All imported cases were placed on the stay-home notice or isolated upon their arrival here and were tested for COVID-19.
"The arrivals from the Indian sub-continent had already come into Singapore before the restrictions on travel were imposed," said the MOH.
With effect from 11.59pm on 23 April, all long-term pass holders and short-term visitors with recent travel history to India are not allowed entry into or transit through Singapore, due to a surge in COVID-19 cases there.
As of 3 May, there are 504 cases – 29 local cases and 475 imported – of various strains in Singapore. Of the 29 cases, 10 have been infected with the Indian variants, including five in the TTSH cluster.
99% of total cases have recovered, 3 in ICU
With 20 more patients discharged from hospitals or community isolation facilities on Monday, 60,953 cases – or 99.3 per cent of the total – have fully recovered from the infection.

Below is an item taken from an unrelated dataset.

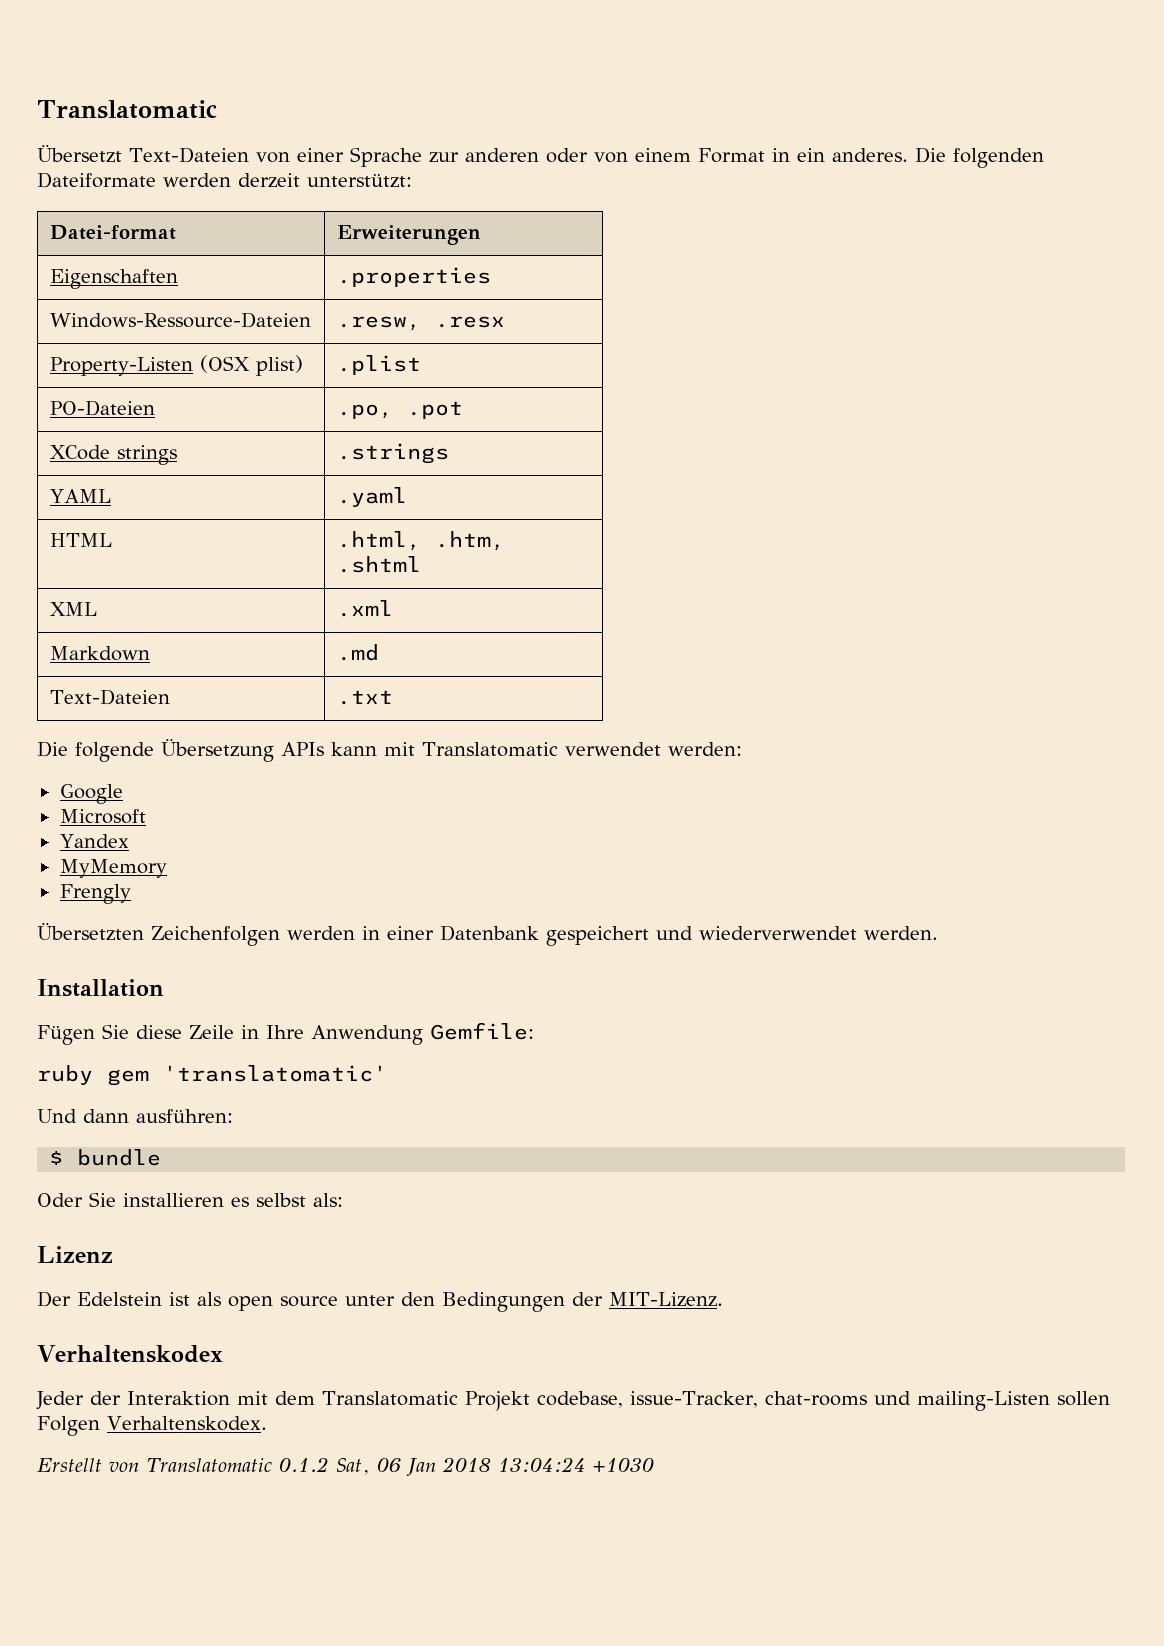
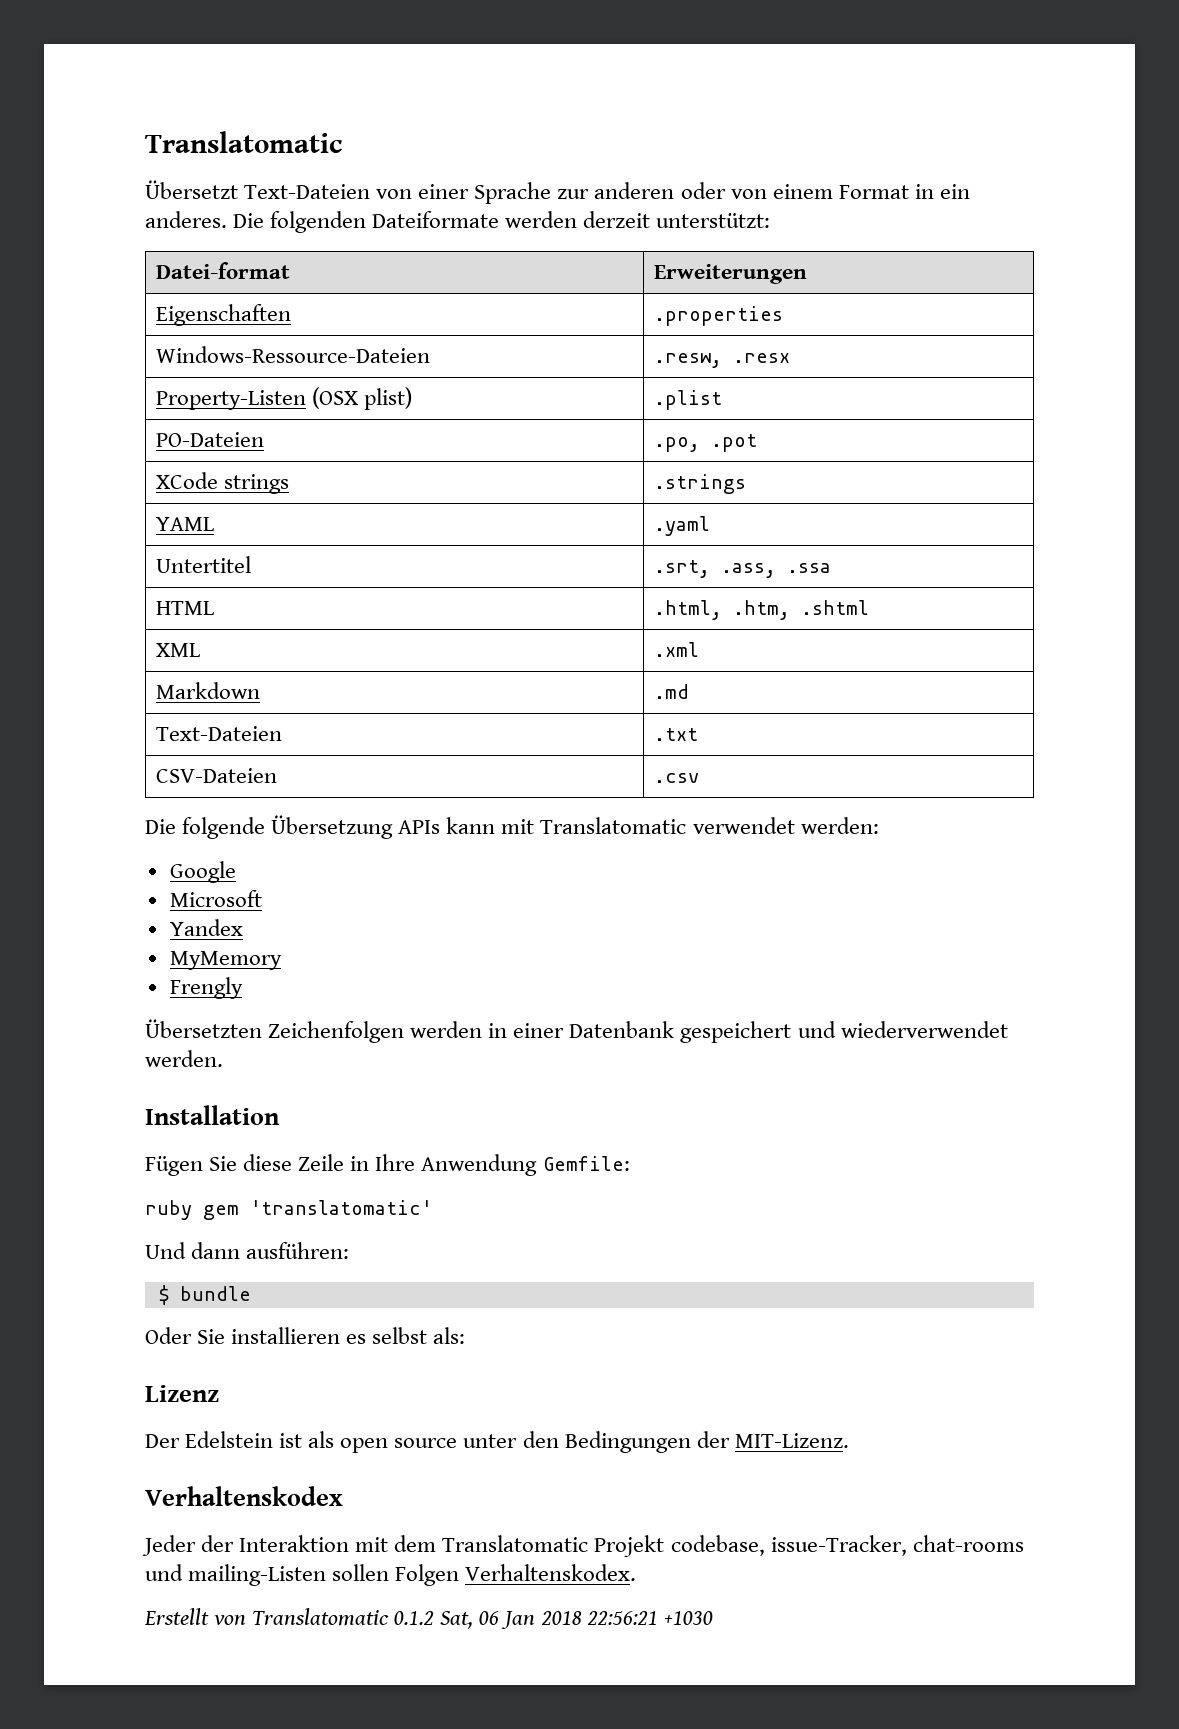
(407, 497) none -> [156,556,252,573] [654,560,832,578] // Untertitel | .srt, .ass, .ssa
(393, 697) none -> [156,768,278,783] [654,773,700,783] // CSV-Dateien | .csv
[497,1457,586,1472] 13:04:24 -> [586,1611,658,1625] 22:56:21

Most of the 135 hospitalised cases are stable or improving, while three of them are in critical condition in the intensive care unit.
A total of 259 patients – with mild symptoms or are clinically well but still test positive – are isolated and cared for at community facilities.
Apart from the 31 patients who have died from COVID-19 complications, 15 others who tested positive for the virus were determined to have died from unrelated causes, including three whose deaths were attributed to a heart attack and another four, whose deaths were attributed to coronary heart disease.
Among the 143 confirmed cases reported from 4 to 10 May, 67 cases have tested positive for their serology tests, 54 have tested negative, and 22 serology test results are pending.